Par Jacqueline Richer

Forestville – Une équipe de chercheurs du Centre de foresterie des Laurentides de RNCan à Québec, travaille à évaluer les risques des feux de forêts et les impacts pour les communautés. Yan Boulanger, chercheur en écologie forestière produit des cartes qui permettront de mieux gérer les risques d’incendies sur les régions habitées.

Selon Yan Boulanger, plusieurs facteurs entrent en ligne de compte lorsque l’on doit évaluer ces risques dans notre région. Située en forêt boréale, la Haute-Côte-Nord est très à risques puisque ses forêts sont principalement fournies de résineux (épinette, pin, etc.) avec herbages secs et bois morts et les résidences sont souvent regroupées dans un même secteur. La région est située dans une zone géographique ayant un intervalle de retour de feu qui se situe par endroits à 35 ans environ, par rapport aux 300 ou 600 ans d’autres régions québécoises.

Le taux d’humidité des forêts en fonction des pluies reçues est déjà un bon indice d’inflammabilité des forêts, aussi nommé l’indice de forêt météo, qui sert à l’affichage des panneaux de signalisation en bordure de route (Risque faible, modéré, élevé ou extrême).

Les scientifiques ont superposé des cartes de feux aux cartes indiquant la proportion de feuillus/résineux, la quantité de biomasse et l’âge de la forêt. « Nous avons constaté que les risques les plus élevés sont liés aux résineux, alors que les plus faibles aux feuillus. L’âge des arbres a également une incidence sur les risques de feux: plus une forêt est âgée, et plus le risque est grand, que l’on parle d’une forêt de résineux, de feuillus ou mixte », explique Yan Boulanger. Ce qui est intéressant ici c’est que si le feu détruit les forêts âgées, cela rajeunit la forêt et par le fait même, réduit les risques prévus.

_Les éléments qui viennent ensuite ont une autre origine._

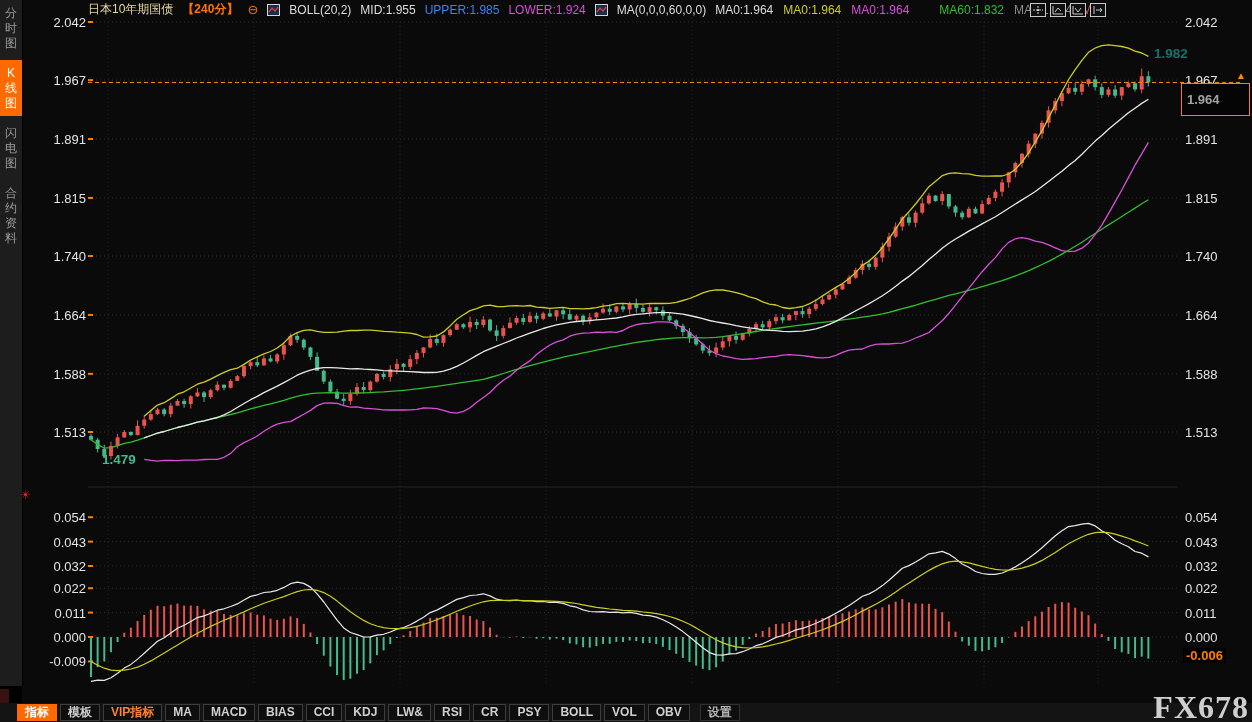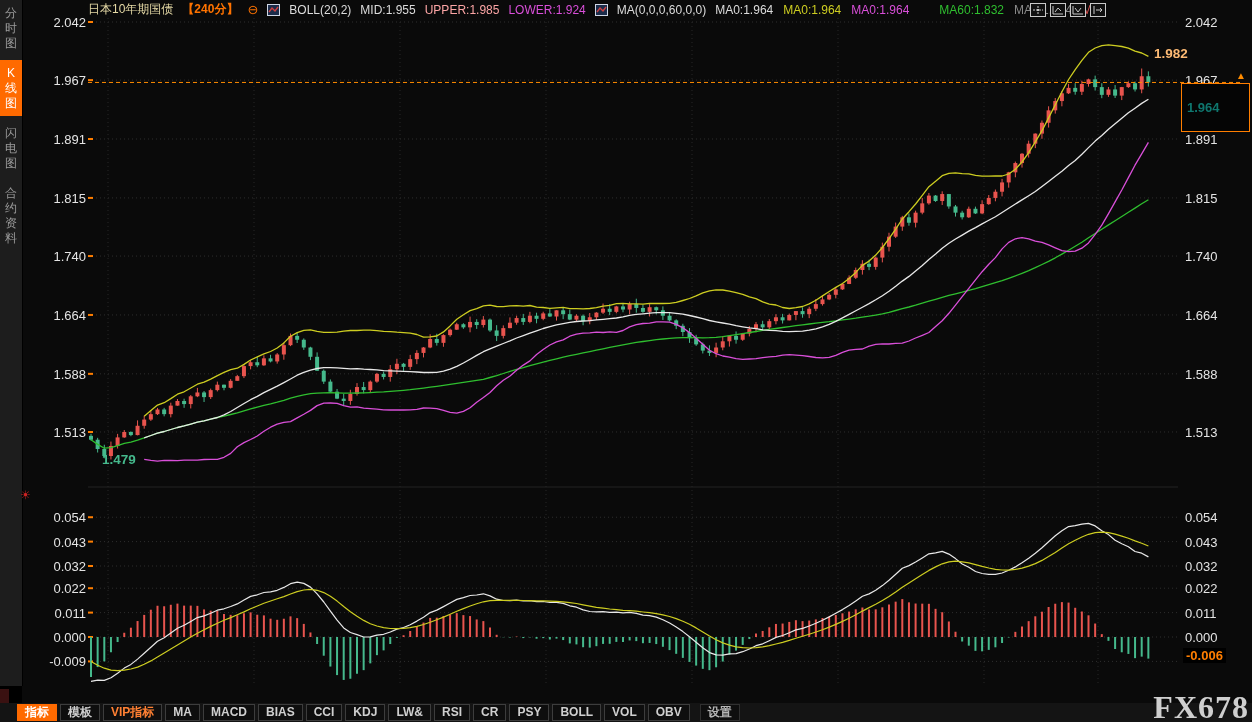--- a/index.html
+++ b/index.html
@@ -11,37 +11,37 @@
   .stab span{display:block;line-height:15px;}
   .stab.active{background:#ff6a00;color:#fff;}
   #side-bottom{position:absolute;left:0;top:686px;width:22px;height:36px;background:#000;}
   #corner-logo{position:absolute;left:0;top:689px;width:9px;height:33px;background:#3a1111;}
   
   #hdr{position:absolute;left:88px;top:0;width:1028px;height:19px;display:flex;align-items:center;gap:9px;
        font-size:12px;white-space:nowrap;overflow:hidden;}
   .t-title{color:#e6daa6;}
   .t-period{color:#ff7300;font-weight:700;}
   .t-minus{color:#ff7300;font-size:13px;line-height:13px;}
-  .c-white{color:#dcdcdc;} .c-yellow{color:#fca5a5;} .c-magenta{color:#d94fd9;}
+  .c-white{color:#dcdcdc;} .c-yellow{color:#3b82f6;} .c-magenta{color:#d94fd9;}
   .mini-icon{display:inline-block;line-height:0;}
   #ma-values span{margin-right:10px;}
   #win-icons{position:absolute;left:1030px;top:3px;display:flex;gap:4px;}
   #win-icons .wicon{line-height:0;}
   
   #chart{position:absolute;left:88px;top:18px;width:1164px;height:672px;}
   
   .pl,.pr,.ml,.mr{position:absolute;font-size:13px;color:#e4e4e4;transform:translateY(-50%);font-weight:400;}
   .pl,.ml{left:40px;width:46px;text-align:right;}
   .pr,.mr{left:1185px;width:62px;text-align:left;}
   
   .abs{position:absolute;}
-  #high-label{left:1154px;top:46px;color:#fdba74;font-weight:700;font-size:13.5px;}
+  #high-label{left:1154px;top:46px;color:#0f766e;font-weight:700;font-size:13.5px;}
   #low-label{left:102px;top:452px;color:#45b98c;font-weight:700;font-size:13.5px;}
-  #price-badge{left:1181px;top:83px;width:57px;border:1px solid #ff7e00;background:#050505;color:#0f766e;
-               font-size:13px;font-weight:700;padding:16px 5px;height:15px;line-height:15px;}
+  #price-badge{left:1181px;top:83px;width:57px;border:1px solid #ff7e00;background:#050505;color:#a3a3a3;
+               font-size:13px;font-weight:700;padding:8px 5px;height:15px;line-height:15px;}
   #macd-badge{left:1183px;top:648px;background:#000;color:#ff7e00;font-size:13px;font-weight:700;padding:0 3px;}
   #price-arrow{left:1236px;top:70px;color:#ff8c00;font-size:10px;}
   #alert-icon{left:20px;top:488px;color:#cc2222;font-size:12px;}
   #macd-legend{position:absolute;left:89px;top:489px;font-size:12px;white-space:nowrap;}
   #macd-legend span{margin-right:12px;}
   
   #xaxis{position:absolute;left:0;top:684px;width:1252px;height:18px;background:#0a0a0a;}
   .xl{position:absolute;top:1px;color:#e8e8e8;font-weight:700;font-size:12.5px;}
   #period-sel{position:absolute;left:29px;top:1px;color:#ff7e00;font-weight:700;font-size:12.5px;cursor:pointer;}
   #session{position:absolute;left:944px;top:1px;background:#050505;color:#ff8c00;font-weight:700;font-size:12.5px;padding:0 2px;}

Et finalement, l’utilisation de matériaux inflammables dans la construction des résidences et autres bâtiments va agir comme carburant, et ainsi alimenter les feux.

Comment se protéger des risques

Favoriser la construction de maisons et bâtiments en matériaux peu ou pas inflammables, afin d’empêcher le feu de passer d’un bâtiment à l’autre est une des avenues préconisées. Lors d’aménagements floraux ou de terrassements, on suggère d’opter pour des plants non-résineux et démunis de branchages ou feuillages secs.

Entretenir les arbres sur les terrains en coupant les branches à moins de 2 mètres du sol, ramasser les feuilles mortes, branchages et épines au sol, qui serviraient éventuellement de combustible, ainsi que le ramassage des arbres morts autour des résidences et bâtiments sont des trucs qui peuvent diminuer les risques.